* _Listed entries_:
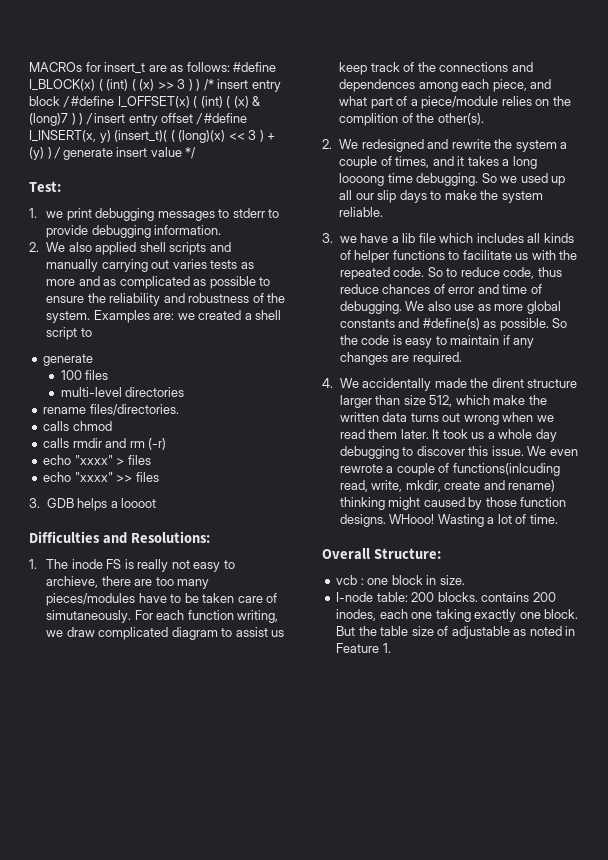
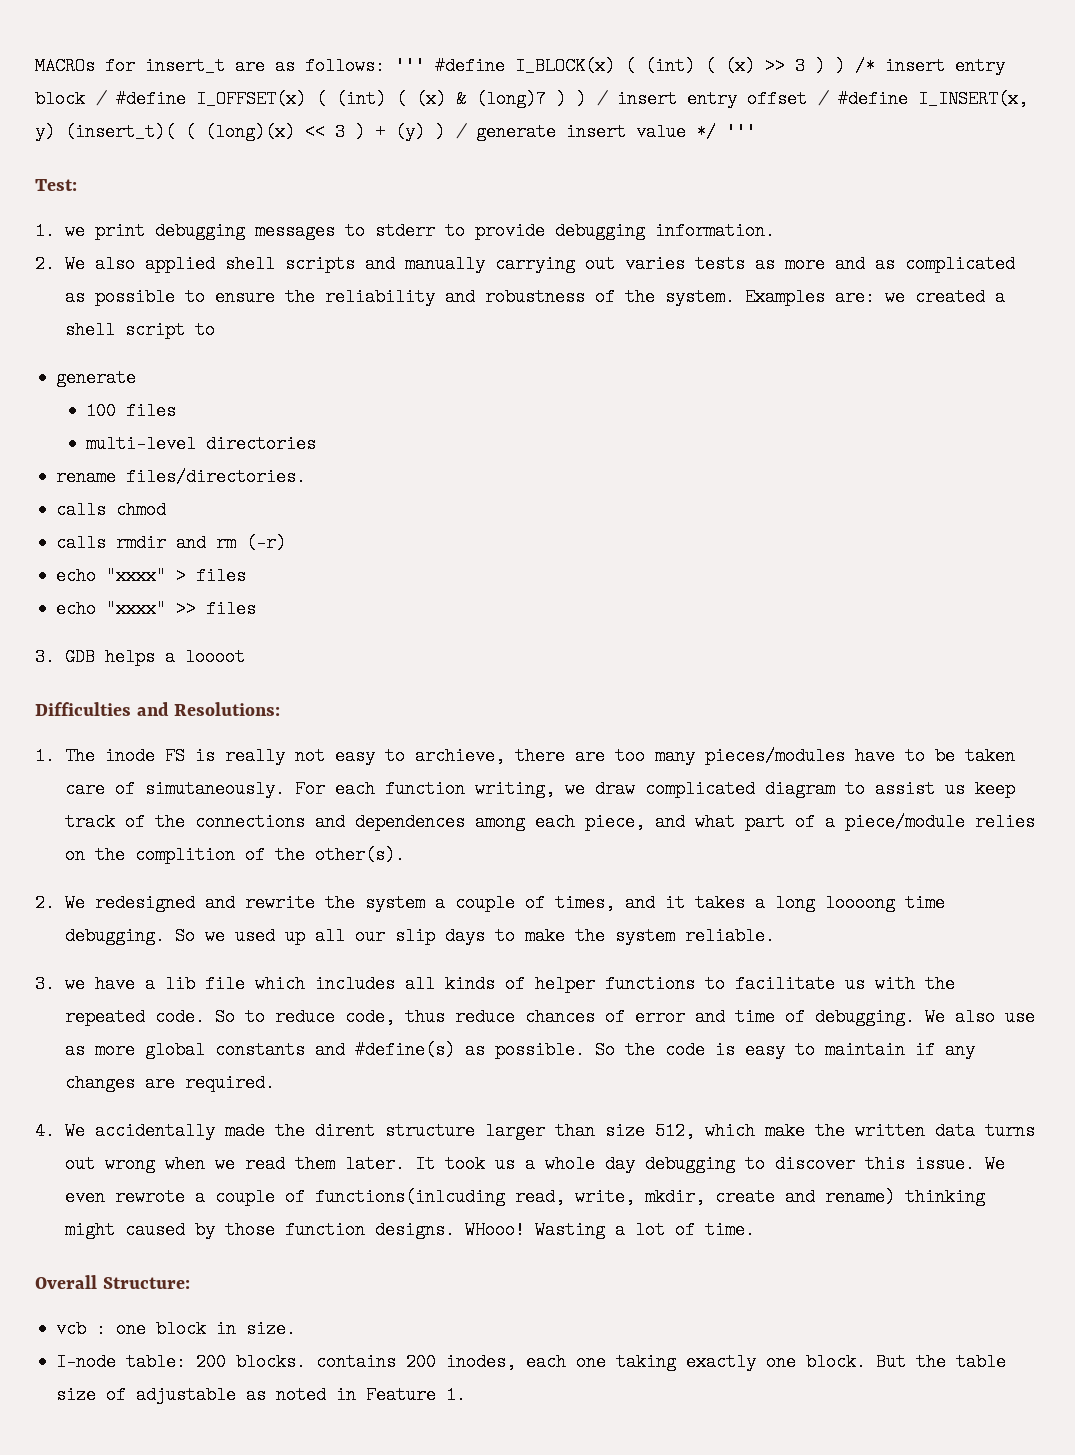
- MACROs for insert_t are as follows: #define I_BLOCK(x) ( (int) ( (x) >> 3 ) ) /* insert entry block / #define I_OFFSET(x) ( (int) ( (x) & (long)7 ) ) / insert entry offset / #define I_INSERT(x, y) (insert_t)( ( (long)(x) << 3 ) + (y) ) / generate insert value */
+ MACROs for insert_t are as follows: ''' #define I_BLOCK(x) ( (int) ( (x) >> 3 ) ) /* insert entry block / #define I_OFFSET(x) ( (int) ( (x) & (long)7 ) ) / insert entry offset / #define I_INSERT(x, y) (insert_t)( ( (long)(x) << 3 ) + (y) ) / generate insert value */ '''

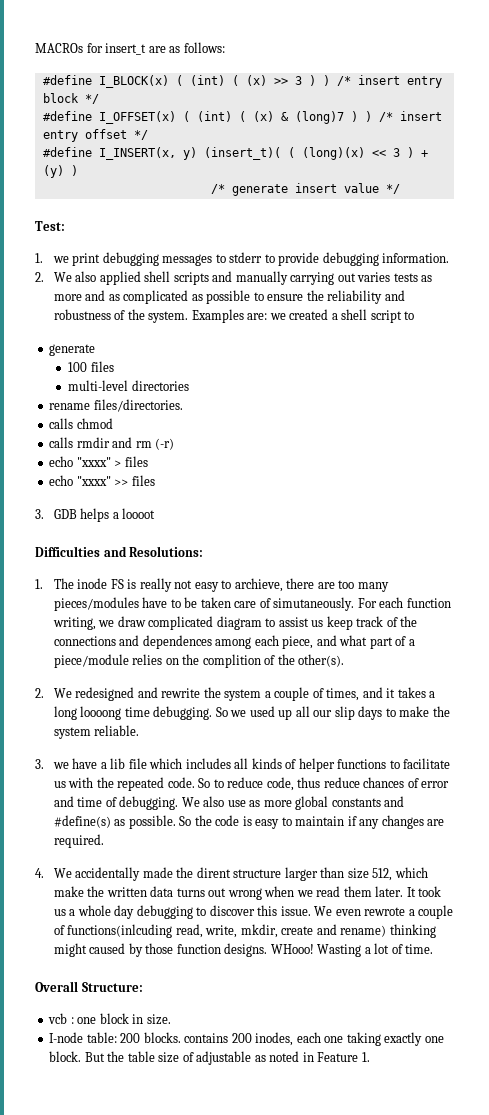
- MACROs for insert_t are as follows: ''' #define I_BLOCK(x) ( (int) ( (x) >> 3 ) ) /* insert entry block / #define I_OFFSET(x) ( (int) ( (x) & (long)7 ) ) / insert entry offset / #define I_INSERT(x, y) (insert_t)( ( (long)(x) << 3 ) + (y) ) / generate insert value */ '''
+ MACROs for insert_t are as follows:
+ #define I_BLOCK(x) ( (int) ( (x) >> 3 ) ) /* insert entry block */
+ #define I_OFFSET(x) ( (int) ( (x) & (long)7 ) ) /* insert entry offset */
+ #define I_INSERT(x, y) (insert_t)( ( (long)(x) << 3 ) + (y) )
+ /* generate insert value */

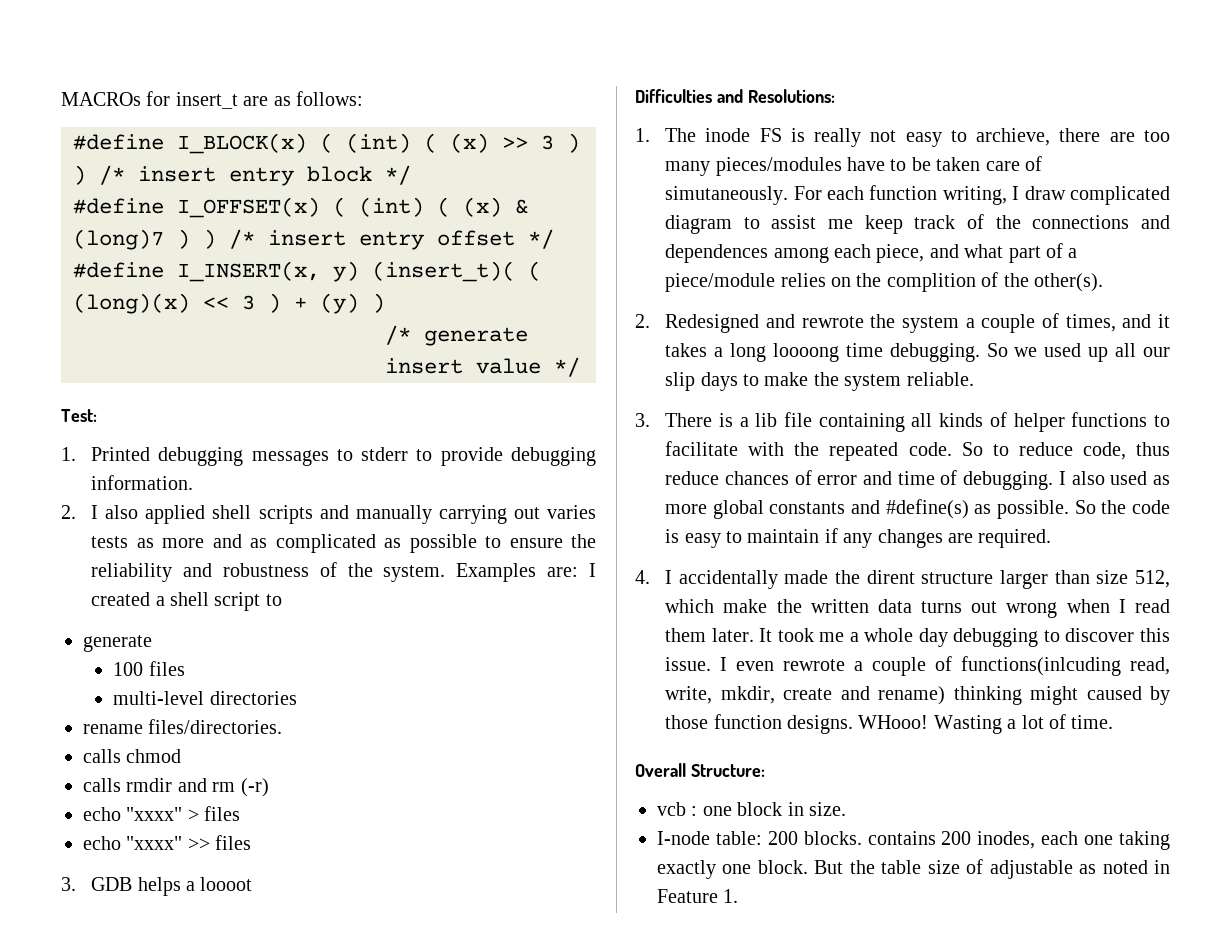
- 1. we print debugging messages to stderr to provide debugging information.
+ 1. Printed debugging messages to stderr to provide debugging information.
- 2. We also applied shell scripts and manually carrying out varies tests as more and as complicated as possible to ensure the reliability and robustness of the system.
+ 2. I also applied shell scripts and manually carrying out varies tests as more and as complicated as possible to ensure the reliability and robustness of the system.
- Examples are: we created a shell script to
+ Examples are: I created a shell script to
- For each function writing, we draw complicated diagram to assist us keep track of the connections and dependences among each piece, and what part of a piece/module relies on the complition of the other(s).
+ For each function writing, I draw complicated diagram to assist me keep track of the connections and dependences among each piece, and what part of a piece/module relies on the complition of the other(s).
- 2. We redesigned and rewrite the system a couple of times, and it takes a long loooong time debugging.
+ 2. Redesigned and rewrote the system a couple of times, and it takes a long loooong time debugging.
- 3. we have a lib file which includes all kinds of helper functions to facilitate us with the repeated code.
+ 3. There is a lib file containing all kinds of helper functions to facilitate with the repeated code.
- We also use as more global constants and #define(s) as possible.
+ I also used as more global constants and #define(s) as possible.
- 4. We accidentally made the dirent structure larger than size 512, which make the written data turns out wrong when we read them later.
+ 4. I accidentally made the dirent structure larger than size 512, which make the written data turns out wrong when I read them later.
- It took us a whole day debugging to discover this issue.
+ It took me a whole day debugging to discover this issue.
- We even rewrote a couple of functions(inlcuding read, write, mkdir, create and rename) thinking might caused by those function designs.
+ I even rewrote a couple of functions(inlcuding read, write, mkdir, create and rename) thinking might caused by those function designs.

* _Problem statement_:
Reproduce, exactly and only, the lines of the records above starting at the line with "- MACROs for insert_t are as follows: '''" and ending at the line with "1. Printed debugging", both included. Leave every picture out.

* _Exercise output_:
- MACROs for insert_t are as follows: ''' #define I_BLOCK(x) ( (int) ( (x) >> 3 ) ) /* insert entry block / #define I_OFFSET(x) ( (int) ( (x) & (long)7 ) ) / insert entry offset / #define I_INSERT(x, y) (insert_t)( ( (long)(x) << 3 ) + (y) ) / generate insert value */ '''
+ MACROs for insert_t are as follows:
+ #define I_BLOCK(x) ( (int) ( (x) >> 3 ) ) /* insert entry block */
+ #define I_OFFSET(x) ( (int) ( (x) & (long)7 ) ) /* insert entry offset */
+ #define I_INSERT(x, y) (insert_t)( ( (long)(x) << 3 ) + (y) )
+ /* generate insert value */

- 1. we print debugging messages to stderr to provide debugging information.
+ 1. Printed debugging messages to stderr to provide debugging information.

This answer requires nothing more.